Observation data (J2000 epoch)
- Constellation: Ursa Minor
- Right ascension: 13^{h} 23^{m} 07^{s}
- Declination: 70° 27′ 43″
- Redshift: 0.010477
- Distance: 154 Mly (47.22 Mpc)
- Apparent magnitude (V): 13.1
- Apparent magnitude (B): 13.4

Characteristics
- Type: SAc pec
- Size: 64,500 ly (estimated 19.78 kpc)
- Apparent size (V): 1.2' x 0.8'

Other designations
- UGC 8420, PGC 46742, MRK 256, KUG 1321+707, MCG +12-13-005

= NGC 5144 =

Galaxy in the constellation Ursa Minor

NGC 5144 is an unbarred spiral galaxy in the constellation of Ursa Minor.

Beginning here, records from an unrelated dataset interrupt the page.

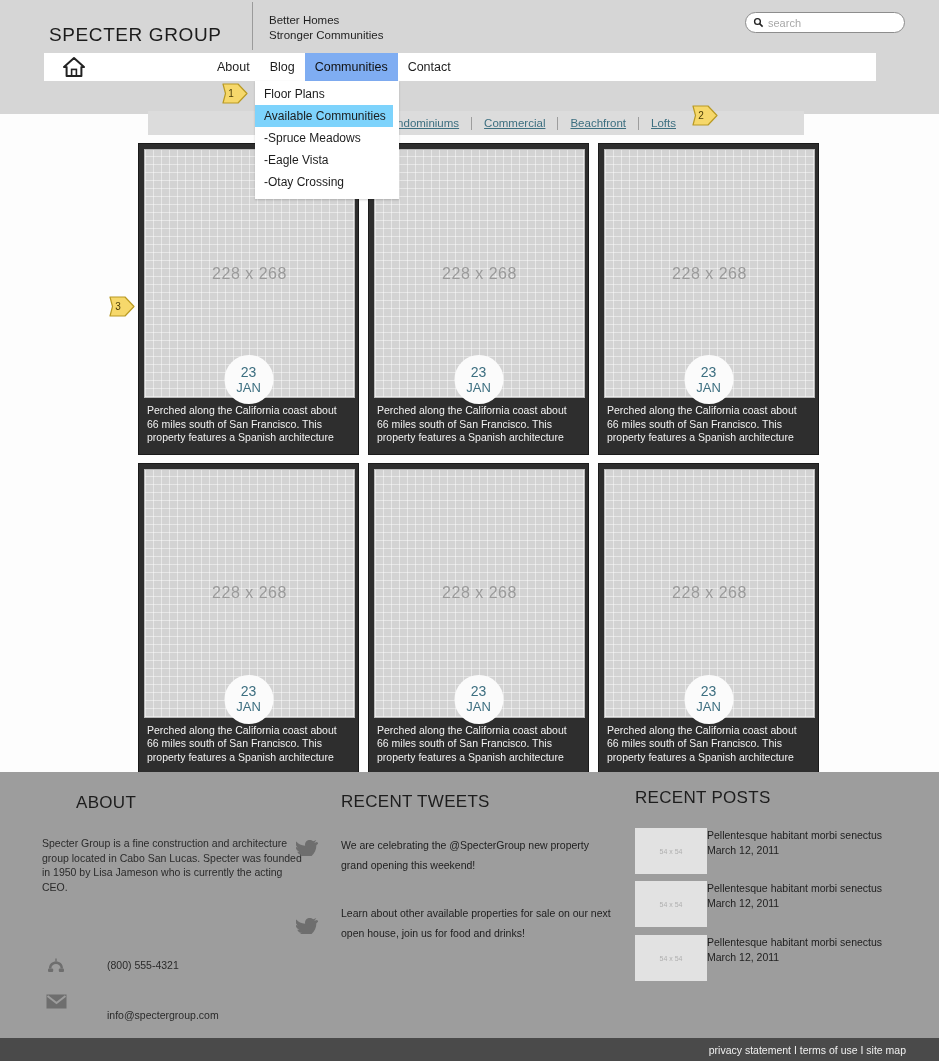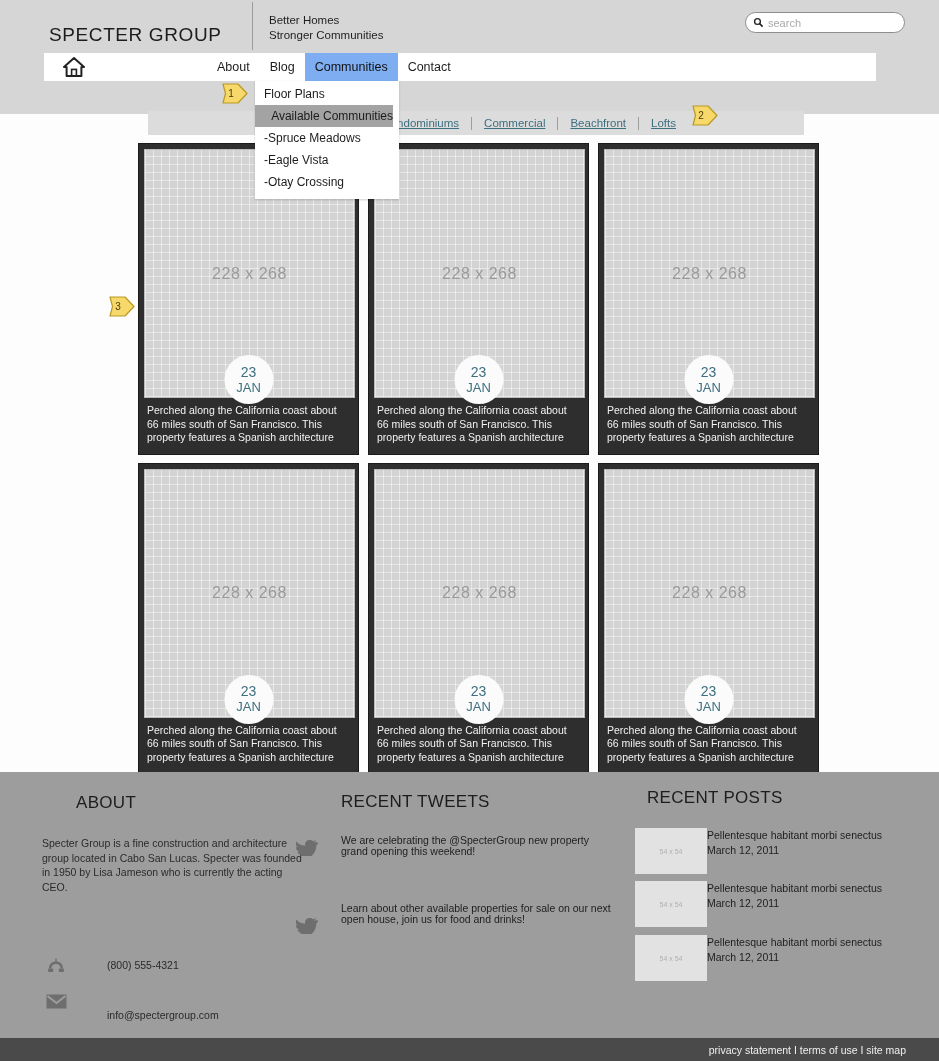"Available Communities" .dd-item.sel { background: #a3a3a3 -> #7dd3fc; text-align: right -> none }
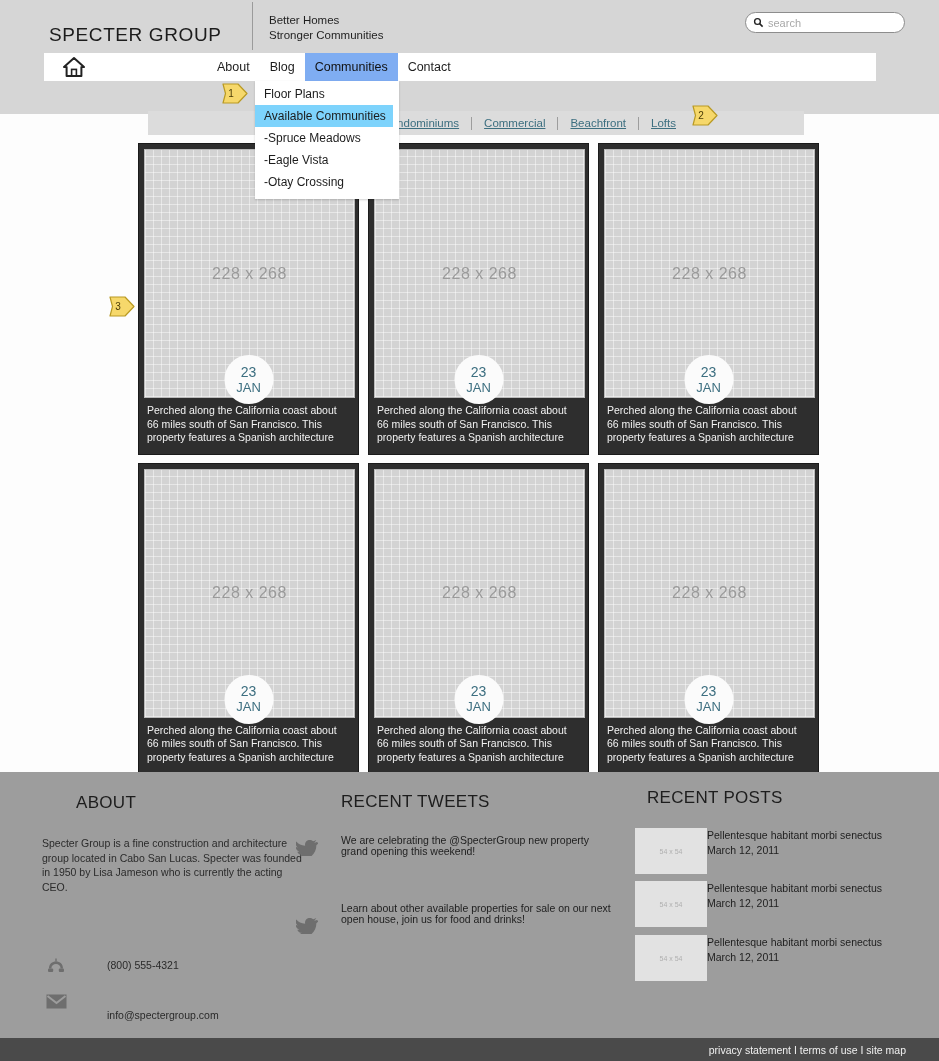"RECENT POSTS" .posts-head { margin-left: 12px -> none }
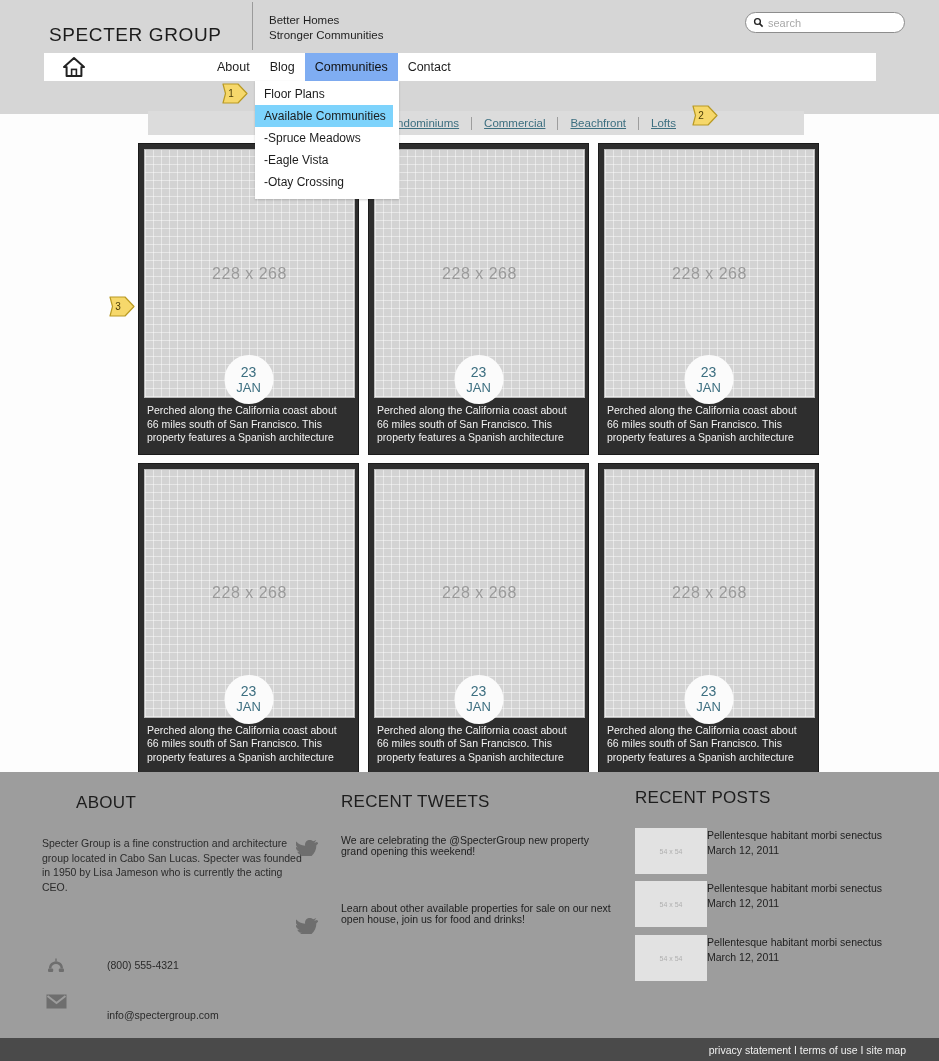"We are celebrating the @SpecterGroup" .tweet { line-height: 11px -> 20px }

It has a velocity of 3,202 ± 9 km/s corresponding to a Hubble Distance of 47.2 ± 3.3 megaparsecs (154 million light-years). It was discovered by William Herschel in May 1791. It is a possible field galaxy which does not belong to a group or cluster.

NGC 5144 is also a starburst galaxy and classified as a Markarian galaxy (designated as MRK 256), since its core emits large amounts of ultraviolet light.